- Born: January 31, 1982 (age 44)
- Education: Political Studies at Whitworth University
- Occupations: Co-Founder and Executive Director of Blood: Water
- Notable work: One Thousand Wells: How an Audacious Goal Taught Me To Love the World Instead of Save It

= Jena Lee Nardella =

American author and activist (born 1982)

Jena Lee Nardella (born January 31, 1982) is an American author, writer, activist, co-founder and former executive director of Blood: Water, a nonprofit organization whose mission is to put an end to the HIV/AIDS and water crises in Africa. The organization has brought "clean blood and clean water to more than 62,000 Africans in 11 countries."

She also is the author of One Thousand Wells: How an Audacious Goal Taught Me To Love The World Instead of Save It.

==Biography==

===Family===
Jena Lee Nardella was born in Woodland, California, on January 31, 1982, to Gus and Diane Lee. Her father is a first generation American from a family of Chinese immigrants whereas her mother is from the Midwest. Jena Nardella is the middle child of three, with a younger brother, and an older sister who died at 11 months of age due to a congenital heart defect.

Nardella grew up in the San Francisco Bay area in which she was exposed to diversity among race, gender, and most socioeconomic status. Jena Lee Nardella began her endeavors to helping others after an encounter with a homeless man on San Francisco's streets. This encounter resulted in her becoming a volunteer at a local homeless shelter.

===Education===
Nardella moved to Spokane, Washington to attend Whitworth University in fall of 2000 for four years where she originally majored in nursing. Throughout her time as an undergraduate student, she came to realize her focus should not be on nursing, but rather political studies in order to pursue the dreams she hoped to conquer.

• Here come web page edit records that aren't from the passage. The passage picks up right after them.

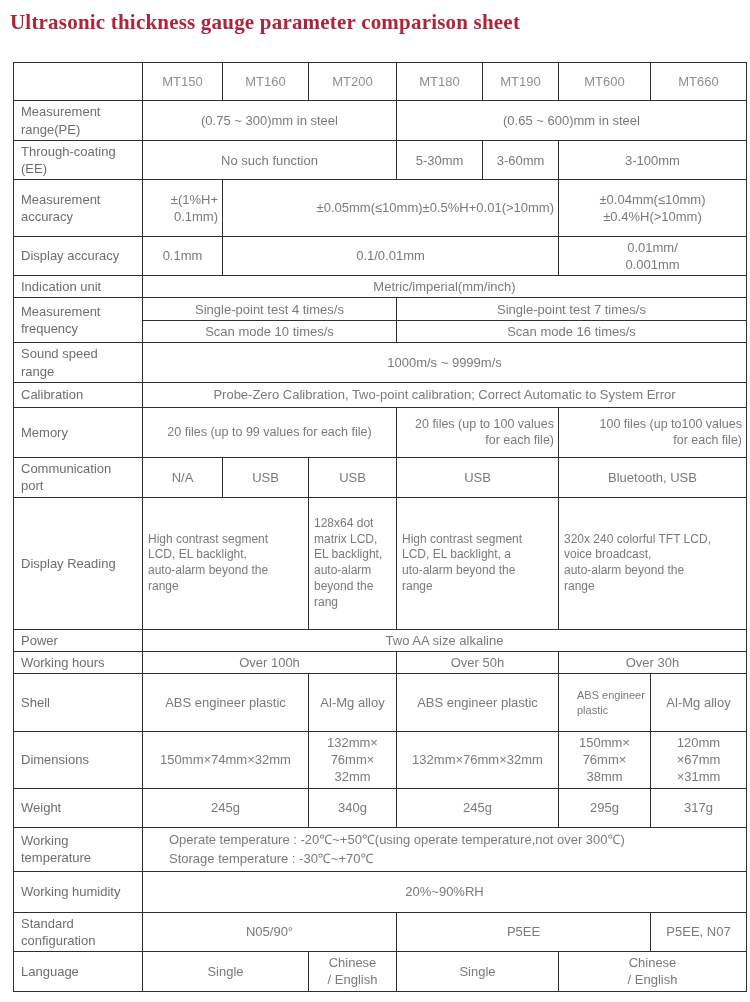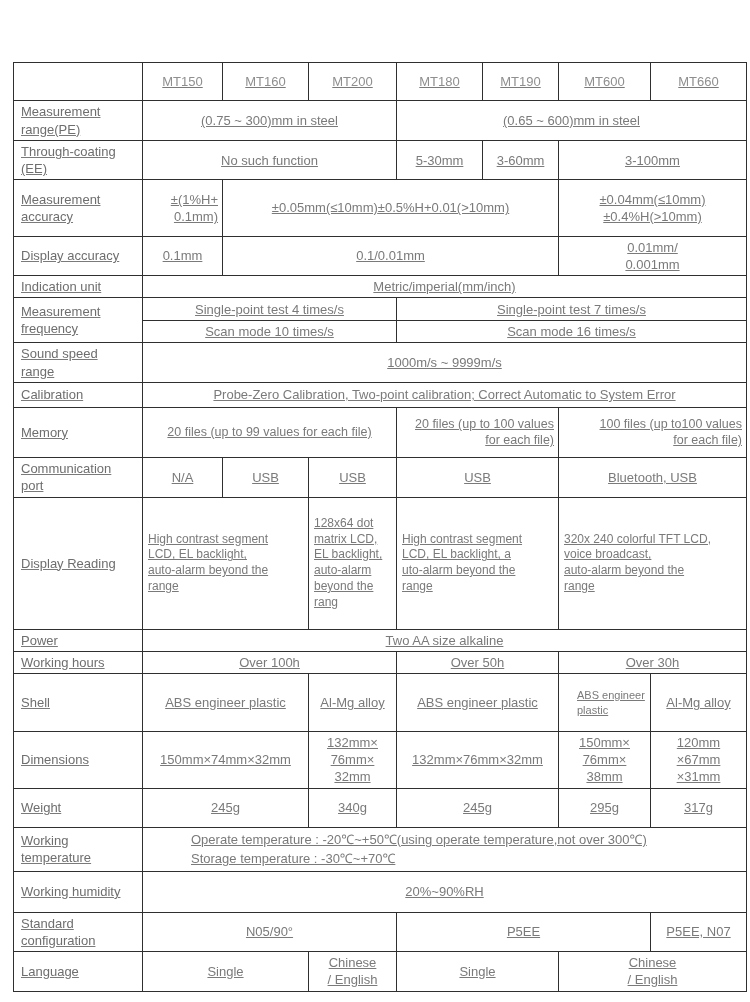--- a/index.html
+++ b/index.html
@@ -29,6 +29,7 @@
 
 <div class="page">
 
+  <h1 class="title">Ultrasonic thickness gauge parameter comparison sheet</h1>
 
   <table class="spec">
     <colgroup>

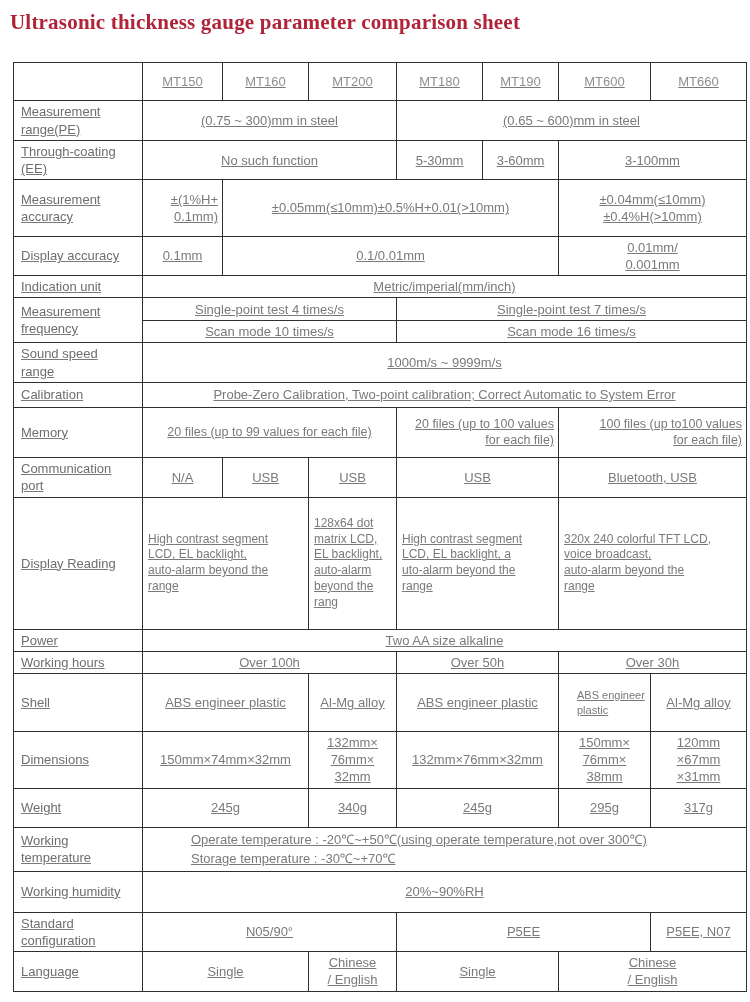--- a/index.html
+++ b/index.html
@@ -10,7 +10,7 @@
          font-size:21px;color:#b02439;letter-spacing:0.2px;}
   table.spec{position:absolute;left:13px;top:62px;width:733px;
              border-collapse:collapse;table-layout:fixed;
-             color:#7a7a7a;font-size:13px;text-decoration:underline;}
+             color:#7a7a7a;font-size:13px;}
   .spec td,.spec th{border:1px solid #2f2f2f;padding:2px 4px;
                     text-align:center;vertical-align:middle;
                     white-space:pre-line;line-height:1.32;font-weight:normal;

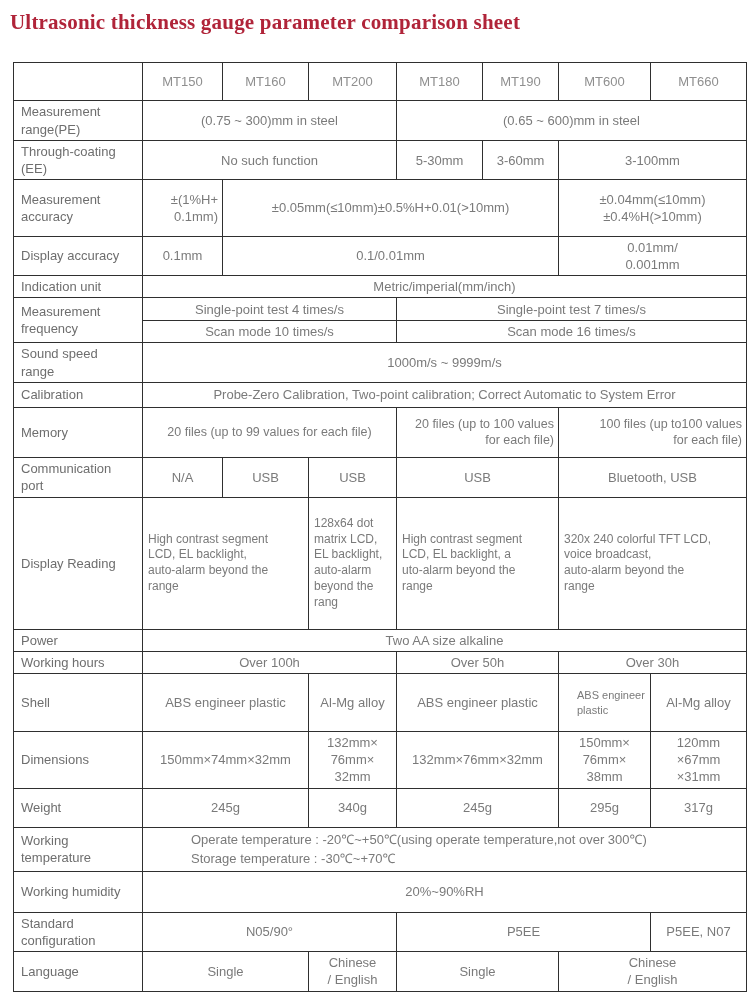--- a/index.html
+++ b/index.html
@@ -22,7 +22,7 @@
   td.mem{font-size:12.5px;}
   td.small{font-size:11px;text-align:left;padding-left:18px;}
   td.temp{text-align:left;padding-left:48px;line-height:1.5;}
-  .split{display:flex;justify-content:center;align-items:center;width:100%;}
+  .split{display:flex;justify-content:flex-end;align-items:center;width:100%;}
 </style>
 </head>
 <body>

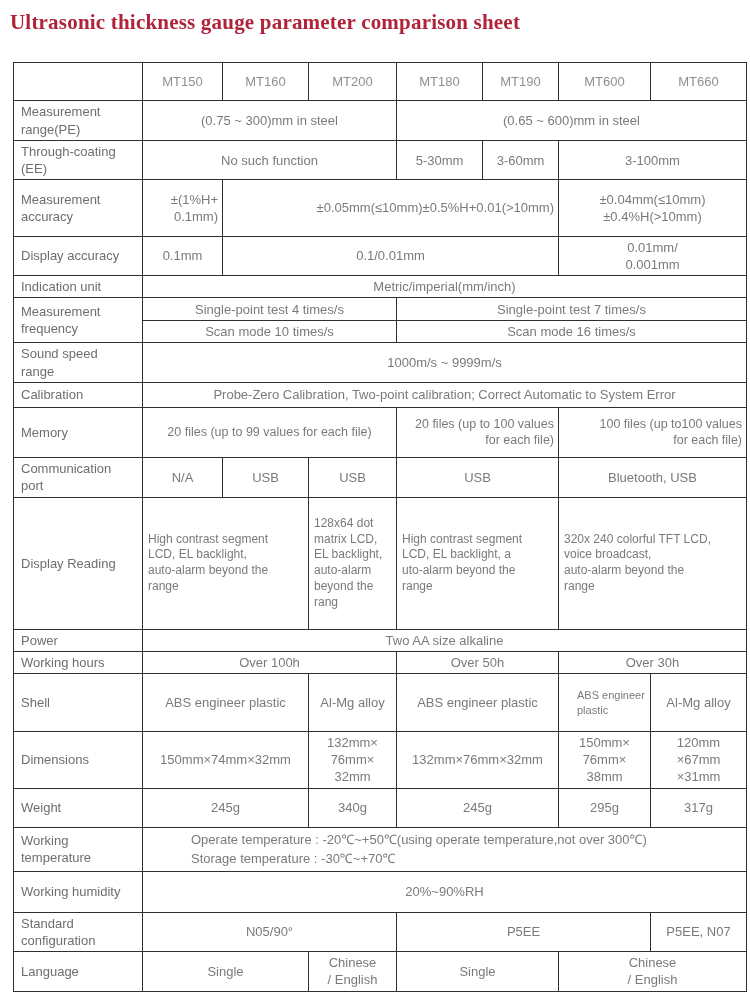--- a/index.html
+++ b/index.html
@@ -21,7 +21,7 @@
   td.reading{font-size:12px;text-align:left;padding-left:5px;padding-right:3px;}
   td.mem{font-size:12.5px;}
   td.small{font-size:11px;text-align:left;padding-left:18px;}
-  td.temp{text-align:left;padding-left:48px;line-height:1.5;}
+  td.temp{text-align:left;padding-left:26px;line-height:1.5;}
   .split{display:flex;justify-content:flex-end;align-items:center;width:100%;}
 </style>
 </head>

With her major change, came her decision to attend educational lectures structured around her passion and major which paralleled her future. At one lecture in particular, she met the speaker named Dr. Steve Garber who later spoke with her on her future aspirations and gave her the chance to reach out and seek further support in making those dreams reality.

===Career===
Nardella found, through Dr. Garber, a Grammy Award-winning band whose values and dreams matched her own: Jars of Clay, a Christian rock band. While still in college, Nardella began to meet consistently with this band, especially Dan Haseltine, the band's lead singer. Through these visits and lots of brainstorming came the start of their co-founded non-profit, Blood: Water, and more importantly their main purpose, the project One Thousand Wells.

At age 22, Nardella moved to Nashville, Tennessee in order to continue pursuing the dream of growing and creating Blood: Water with Jars of Clay, who were all from this area. In 2004, she traveled to Kenya for her first Blood: Water-related trip. While in Kenya, she interacted with the people and communities who were suffering from a lack of clean water and health care. Afterwards, Nardella took multiple trips to Africa on behalf of the One Thousand Wells project, and she now splits her time between Nashville and East Africa.

She currently is a venture partner and nonprofit accelerator program lead for Praxis, a non-profit organization "that equips and resources a growing portfolio of entrepreneurs motivated by their faith to build organizations of considerable cultural and societal impact."

==One Thousand Wells==
The book One Thousand Wells: How an Audacious Goal Taught Me To Love The World Instead of Save It was published in August, 2015. It is a memoir in which Nardella shares her wins and losses, feelings and story about her journey to achieve the goal of building one thousand wells that would provide a thousand communities in Africa with clean water. A part of the proceeds made from the sale of this book go to back to the Blood: Water cause.

==Accomplishments/Awards/Recognition==
Nardella does public speaking appearances for colleges and universities such as her alma mater, Whitworth University, and Gonzaga University along with churches and conferences such as The Asbury Project and The Telemachus Annual Gathering. Her most noteworthy appearance was in 2012 when President Obama invited her to offer the closing benediction on national television at the National Democratic Convention for 20 million people.

Nardella has won multiple awards, including the Epoch Award, GOOD Magazine's GOOD 100, and named one of Christianity Today’s 33 Under 33 Christian leaders.

On top of writing her own novel, One Thousand Wells: How an Audacious Goal Taught Me to Love the World Instead of Save It, published in August 2012, she has contributed to many other relevant publications. Two of the books she has worked with other authors on are Hope in the Dark (with photojournalist Jeremy Cowart) and The Revolution: A Field Manual for Changing Your World. She has also appeared in films such as Sons of Lwala and Unconditional Love, which tells the story of Blood:Water's founding.